Karena itulah, harga eceran tertingi (HET) memang harus berani ditetapkan
pemerintah, sebagai bentuk nyata bahwa negara hadir di tengah-tengah masyarakat.
Menteri Perdagangan menuding
adanya “mafia” dibalik kelangkaan minyak goreng, yang telah ternyata pelakunya
ialah anak buah langsungnya (akibat minimnya pengawasan maupun teladan) yakni
pejabat Direktur Jenderal (Dirjen, eselon satu) pada Kemenderian Perdagangan
yang berwenang dalam pemberian izin ekspor minyak sawit, ditangkap pihak kepolisian
karena menerima uang suap dari pengusaha atau produsen minyak goreng, korporasi
raksasa yang menguasai dari hulu hingga hilir produksi sawit mulai dari
penanaman hingga panen, pengolahan, distribusi, serta pemasarannya.
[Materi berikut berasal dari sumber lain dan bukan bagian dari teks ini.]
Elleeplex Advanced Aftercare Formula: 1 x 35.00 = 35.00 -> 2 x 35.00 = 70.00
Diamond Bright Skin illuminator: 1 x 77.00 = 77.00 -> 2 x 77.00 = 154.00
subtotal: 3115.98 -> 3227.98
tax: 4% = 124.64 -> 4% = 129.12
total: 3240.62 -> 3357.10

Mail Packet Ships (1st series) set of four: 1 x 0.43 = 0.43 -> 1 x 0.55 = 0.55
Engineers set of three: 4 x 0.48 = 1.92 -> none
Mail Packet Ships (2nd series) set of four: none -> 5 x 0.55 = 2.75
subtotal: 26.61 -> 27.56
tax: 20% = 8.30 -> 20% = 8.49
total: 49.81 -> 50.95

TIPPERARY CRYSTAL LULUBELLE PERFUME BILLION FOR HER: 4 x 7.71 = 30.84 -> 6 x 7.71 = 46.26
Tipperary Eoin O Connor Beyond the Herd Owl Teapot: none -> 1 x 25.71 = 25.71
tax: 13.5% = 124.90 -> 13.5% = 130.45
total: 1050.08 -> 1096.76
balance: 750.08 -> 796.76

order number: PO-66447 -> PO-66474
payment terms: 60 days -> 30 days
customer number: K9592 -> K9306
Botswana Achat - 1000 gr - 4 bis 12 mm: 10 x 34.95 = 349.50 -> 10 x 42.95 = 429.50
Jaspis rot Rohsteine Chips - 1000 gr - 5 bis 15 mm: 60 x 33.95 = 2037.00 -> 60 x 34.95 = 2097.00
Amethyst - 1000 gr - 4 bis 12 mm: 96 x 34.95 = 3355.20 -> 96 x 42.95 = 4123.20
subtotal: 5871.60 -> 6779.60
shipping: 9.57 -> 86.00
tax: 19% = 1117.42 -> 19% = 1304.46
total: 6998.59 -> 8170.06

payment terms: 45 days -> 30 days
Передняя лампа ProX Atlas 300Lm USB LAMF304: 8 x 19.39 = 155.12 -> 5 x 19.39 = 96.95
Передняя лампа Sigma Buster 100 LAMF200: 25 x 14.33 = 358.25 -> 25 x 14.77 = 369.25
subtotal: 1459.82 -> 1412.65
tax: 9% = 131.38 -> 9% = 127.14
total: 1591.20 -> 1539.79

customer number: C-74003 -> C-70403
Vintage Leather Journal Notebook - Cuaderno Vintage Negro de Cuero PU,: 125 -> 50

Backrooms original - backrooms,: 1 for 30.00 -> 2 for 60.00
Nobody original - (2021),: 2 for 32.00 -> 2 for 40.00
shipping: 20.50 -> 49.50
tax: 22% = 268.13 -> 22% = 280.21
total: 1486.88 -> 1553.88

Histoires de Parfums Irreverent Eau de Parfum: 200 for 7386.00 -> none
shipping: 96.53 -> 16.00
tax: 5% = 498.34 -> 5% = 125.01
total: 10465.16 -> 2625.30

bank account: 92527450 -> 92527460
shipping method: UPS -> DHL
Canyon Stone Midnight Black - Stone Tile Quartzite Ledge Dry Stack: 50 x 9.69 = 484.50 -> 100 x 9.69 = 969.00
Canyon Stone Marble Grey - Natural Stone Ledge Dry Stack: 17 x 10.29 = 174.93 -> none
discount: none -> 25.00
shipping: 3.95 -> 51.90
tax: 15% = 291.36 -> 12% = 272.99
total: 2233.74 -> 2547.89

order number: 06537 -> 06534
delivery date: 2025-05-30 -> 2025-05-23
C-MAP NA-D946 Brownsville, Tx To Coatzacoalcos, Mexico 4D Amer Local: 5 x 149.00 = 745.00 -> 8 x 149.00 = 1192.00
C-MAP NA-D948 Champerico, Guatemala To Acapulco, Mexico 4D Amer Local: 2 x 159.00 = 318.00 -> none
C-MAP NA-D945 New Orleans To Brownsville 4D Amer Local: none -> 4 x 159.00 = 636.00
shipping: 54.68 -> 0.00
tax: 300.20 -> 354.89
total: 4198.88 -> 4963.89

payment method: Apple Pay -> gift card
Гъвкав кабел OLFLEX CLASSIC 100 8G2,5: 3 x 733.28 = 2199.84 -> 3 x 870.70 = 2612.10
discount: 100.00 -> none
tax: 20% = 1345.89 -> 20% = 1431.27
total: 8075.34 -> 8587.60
Timbul pertanyaan mendasar di
benak penulis, mengapa Dirjen pada Kementerian Perdagangan tersebut serta
pejabat pada korporasi produsen minyak sawit, yang ditetapkan sebagai Tersangka
oleh pihak berwajib kepolisian? Bukankah sudah sejak lama, kita mengenal konsep
hukum pidana perihal “tindak pidana korporasi” yang mana berbagai regulasi
telah mengakui bahwa korporasi selaku subjek hukum “badan hukum” (rechtspersoon) dapat turut pula dipidana
dan dijatuhi vonis pidana?
Sebelum itu, sebagaimana telah
para pembaca ketahui dan sedikit kembali mengulas jenis-jenis sanksi yang
dikenal dalam konsepsi “tindak pidana korporasi”, ialah sebatas berupa vonis
pidana “denda” maupun “pembekuan” hingga “pencabutan izin usaha”—tidak dikenal
sanksi berupa vonis semacam pidana “penjara” ataupun “kurungan” (mengingat
badan hukum merupaka “benda mati”!). Terhadap
korporasi-korporasi raksasa yang memiliki daya tawar politis, mereka akan
semudah berdalih, “Kami mempekerjakan
ribuan karyawan yang menggantungkan sumber nafkah bagi keluarganya kepada
perusahaan. Bila perusahaan kami ditutup atau dibekukan izin usahanya, maka mau
diberi makan apa ribuan karyawan kami dan anggota keluarganya tersebut? Apakah pemerintah,
yang bersedia memberi makan mereka, setelah perusahaan kami ditutup oleh
pemerintah?”
Fakta empirik pun
memperlihatkan modus berupa manuver bisnis yang tidak dilandasi “etika
berbisnis”, dengan menyalahgunakan instrumen hukum untuk melancarkan aksi niat
jahat korporasinya dalam rangka membuat manuver bisnis yang “kotor” menjadi
demikian terselubung serta sukar diketahui publik, yakni modus pendirian
berbagai anak usaha berbentuk Perseroan Terbatas yang dijadikan sebagai alat
untuk melakukan kejahatan-kejahatan korporasi, demi keuntungan atau kepentingan
induk usahanya (holding company). Begitu
mudah dan murahnya mendirikan Perseroan Terbatas (tidak terkecuali mendirikan “shell company”, perusahaan cangkang) di Indonesia,
tanpa limitasi pendirian belasan hingga puluhan dan ratusan Perseroan Terbatas oleh
satu “holding company”, lalu berbagai
anak usaha tersebut membeli berbagai kebun sawit milik warga setempat, untuk selanjutnya
menguasai pangsa pasar dari hulu hingga hilir industri sawit, sehingga tiada
tercipta kompetisi antar produsen di pasar, yang ada ialah praktik oligopoli
yang mana “power tends to corrupt”
seperti menyetir harga pasar lewat praktik kartelisasi harga, dan juga penguasaan
banyak atau sedikitnya produk yang beredar di pasaran maupun distribusinya.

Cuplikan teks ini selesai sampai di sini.